Wednesday, May 7, 2014

Learning from Nobi - Feline Heart Disease

Last night, my 3 year old cat, Kenobi, lost his battle with heart disease. It hit quickly and my husband and I had little time to prepare, and even less time to say goodbye. I wanted to read about other cat owners' experiences with feline heart disease, but found few resources. I would like to share my own experience to hopefully help others who find themselves in this unfortunate situation.

Kenobi was born in April 2011. We picked him up from the humane society when we moved into our first home as a couple, and our older cat, Ace, was lonely. Kenobi was quickly a great companion for him.

Nobi was generally very playful and curious, but we noticed when he was about a year old that sometimes he would wake up in the night and cough. It sounded almost like he was trying to cough up a hairball, but no hairball ever came. The older cat, being long-haired, gets hairballs all the time though, so we assumed he was getting a little extra fur and didn't think much of it.

When he was about 2 and a half, my husband took him to the vet for his yearly exam. At that time, the vet discovered he had a very mild heart murmur. She explained that next he would need an EKG and a few other tests to determine the cause of the heart murmur, but since it was so mild and he was otherwise behaving, eating and drinking and pooping and playing, normally, it wasn't that dire of a situation. 

Fast forward to March of 2014. Kenobi is about 3 weeks away from turning three years old. We had previously fostered a few dogs, and one of them needed to be returned to its foster home after its new "permanent" home didn't work out. Kenobi wasn't used to a big dog, though. I could tell within 24 hours that he was visibly stressed. The biggest concern was that he was pulling his hair out and scratching excessively, making little sores and scabs on his body. 

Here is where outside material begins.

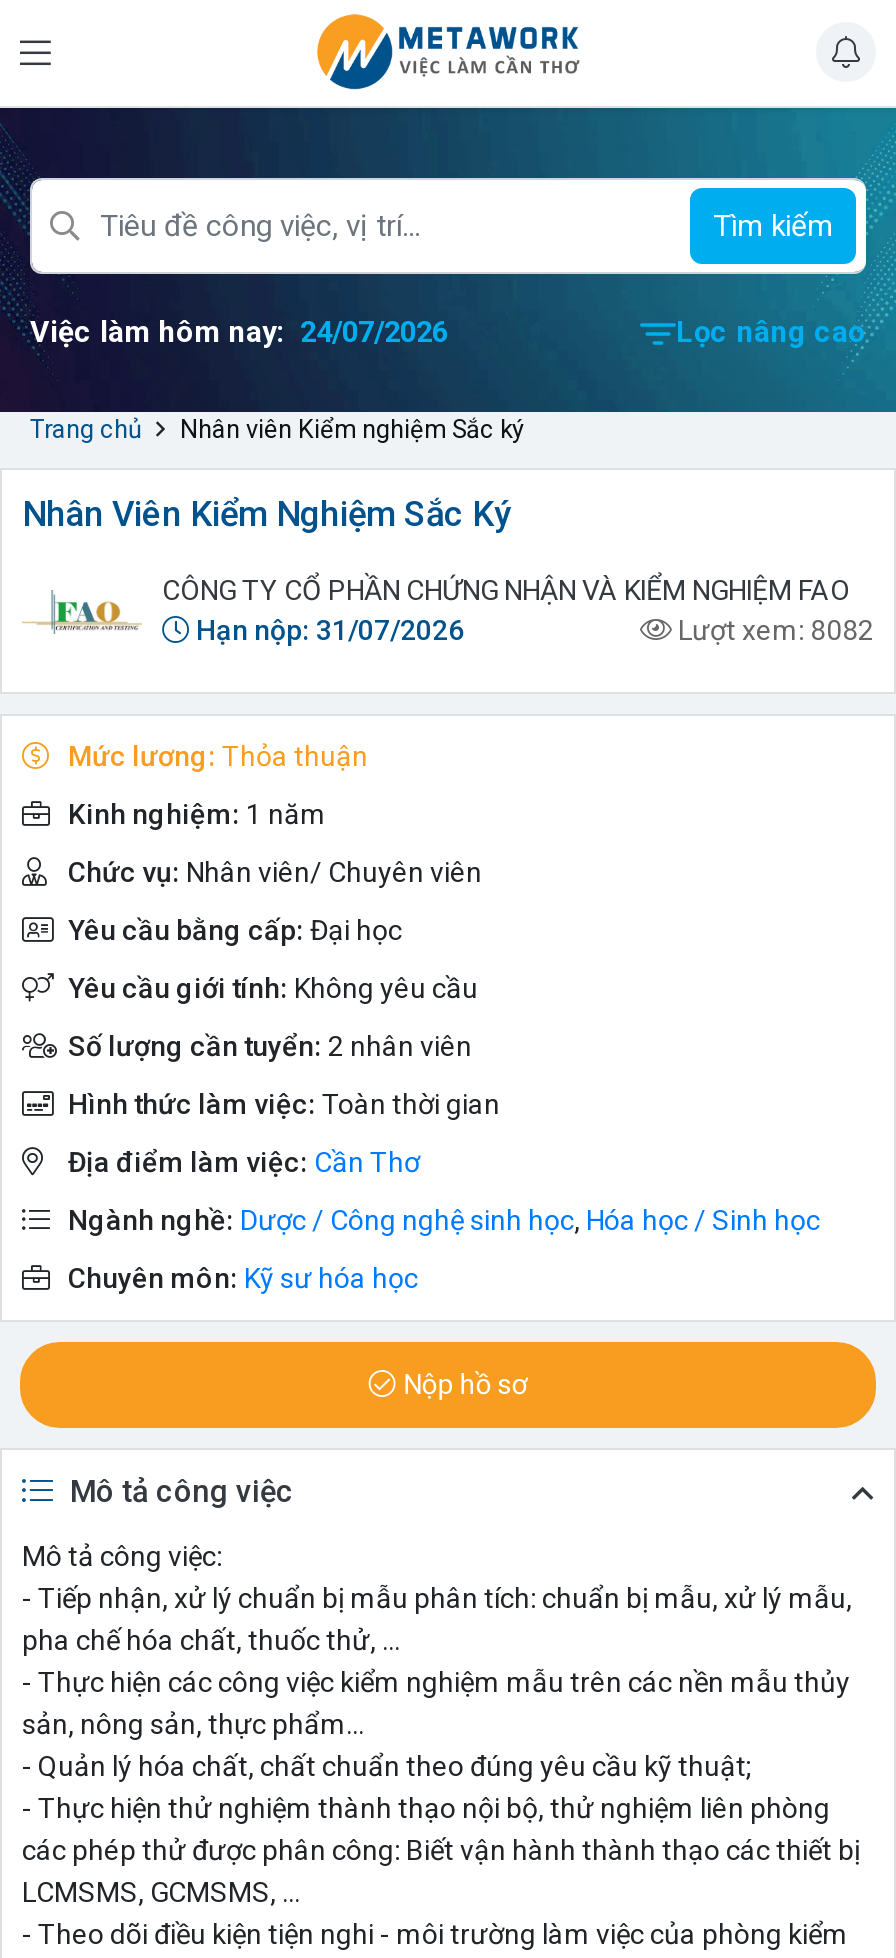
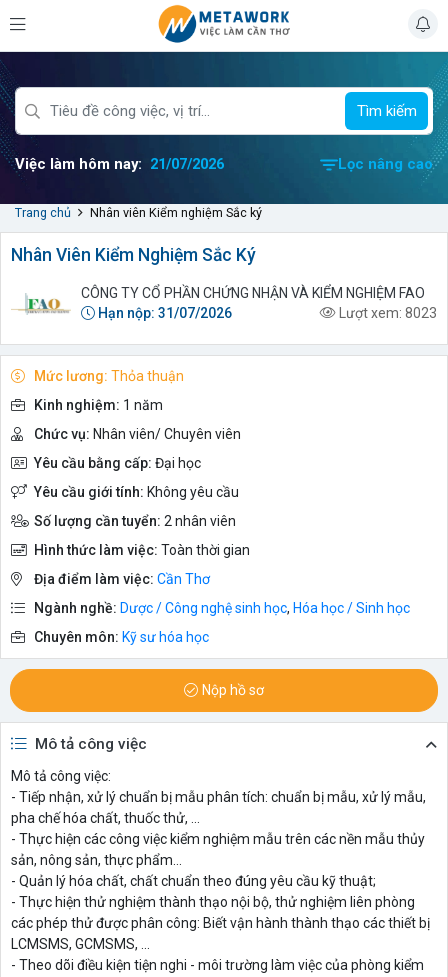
- Việc làm hôm nay: 24/07/2026
+ Việc làm hôm nay: 21/07/2026

- Lượt xem: 8082
+ Lượt xem: 8023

I took him to the vet for the scratching, but when the vet was checking his vitals, he paused for a long time while listening to his heart. I have seen the same vet for a while, so we had been chatting and joking around, but when he started listening to Kenobi's heart, his face fell serious.

He said Kenobi's heart murmur had progressed to what he considered to be a 3 on a scale of 5. I mentioned the foster dog, and he said it wasn't unlikely that the foster dog was adding stress that both worsened his heart and caused the hair pulling.  I also mentioned that he had lost weight lately, and the vet weighed him to find that he lad lost about 4 pounds in the last 6 months. I did note that he had been eating less, but we had been asked to put him on a diet, and I just assumed it was working.

He surmised that the hair pulling was likely due to allergies and would need to be addressed but he stressed that the more pressing concern right now was to get Nobi's heart looked at. He gave him a mild short-term steroid injection to address the scratching, and explained that usually they would give a stronger dose, but Nobi's heart wouldn't be strong enough. 

Nobi seemed to feel much better when he had the steroid injection. As much as it pained us to do, we transferred the foster dog to a different home to alleviate his stress. Nobi was doing better already, it seemed.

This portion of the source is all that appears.